Add to that the nation’s worst statewide pension debt – pegged at $137 billion by the state’s estimates, but at $241 billion by a less-generous analysis – and the reason Illinois ranks as the “least tax-friendly” state in the nation becomes clear.
Still, Gov. J.B. Pritzker is pushing a ballot initiative to drive Illinois taxes $3.4 billion higher to pay down pension debt. Voters on Nov. 3, 2020, will be asked to scrap the Illinois Constitution’s flat state income tax protection. The change would grant state lawmakers greater power to change tax rates by income brackets, which nearly half of voters polled recently saw as a “blank check” for politicians to spend more.

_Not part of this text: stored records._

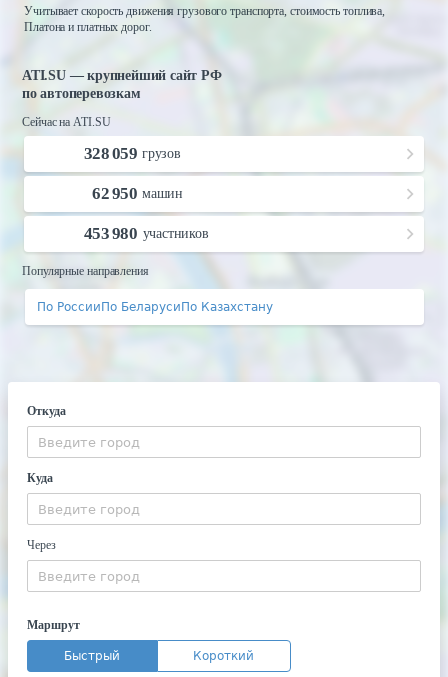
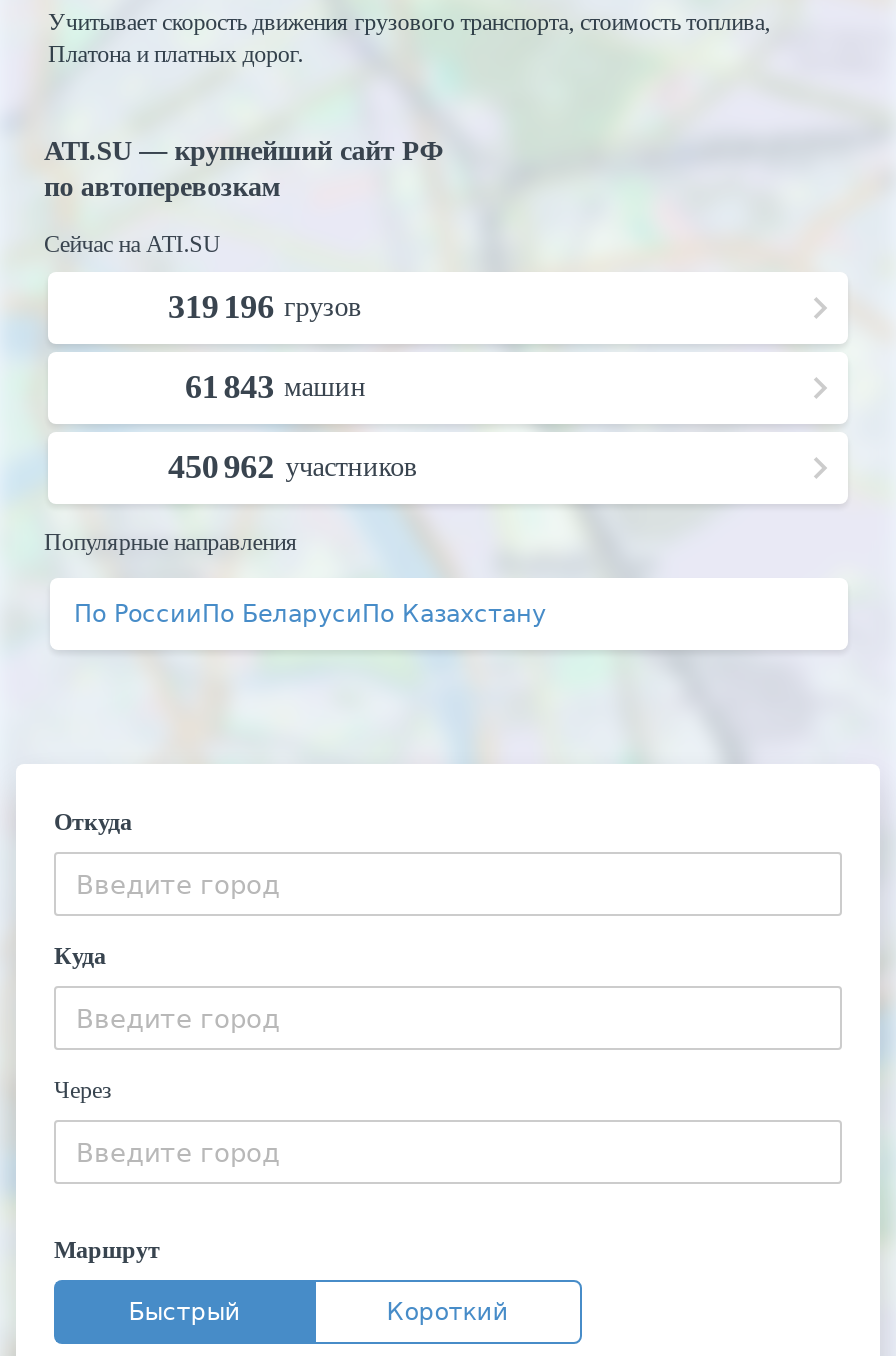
- 328 059 грузов
+ 319 196 грузов

- 62 950 машин
+ 61 843 машин

- 453 980 участников
+ 450 962 участников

In the past 30 years only Connecticut chose to implement a progressive income tax, sold as a way to relieve the middle class’s tax burden and cut property taxes. It did the opposite: middle class income taxes increased 13%, property taxes increased 35%, it cost the state jobs, increased poverty and did nothing to fix the state’s finances.
Pritzker is using the same sales pitch to sell Illinois voters on his tax hike proposal.
Illinois already tops the nation for the money it spends on pensions and set a record last year of $10 billion, which is 25% of the state’s general revenue funds. That is expected to climb to $11 billion and 27% of the budget during the current budget year.
The real solution to pensions was never increasing taxes, whether on cellphones or on income, but rather to control future growth. That requires a constitutional amendment to protect already-earned pension benefits while allowing the state to bring the growth rate of future benefit accruals in line with inflation.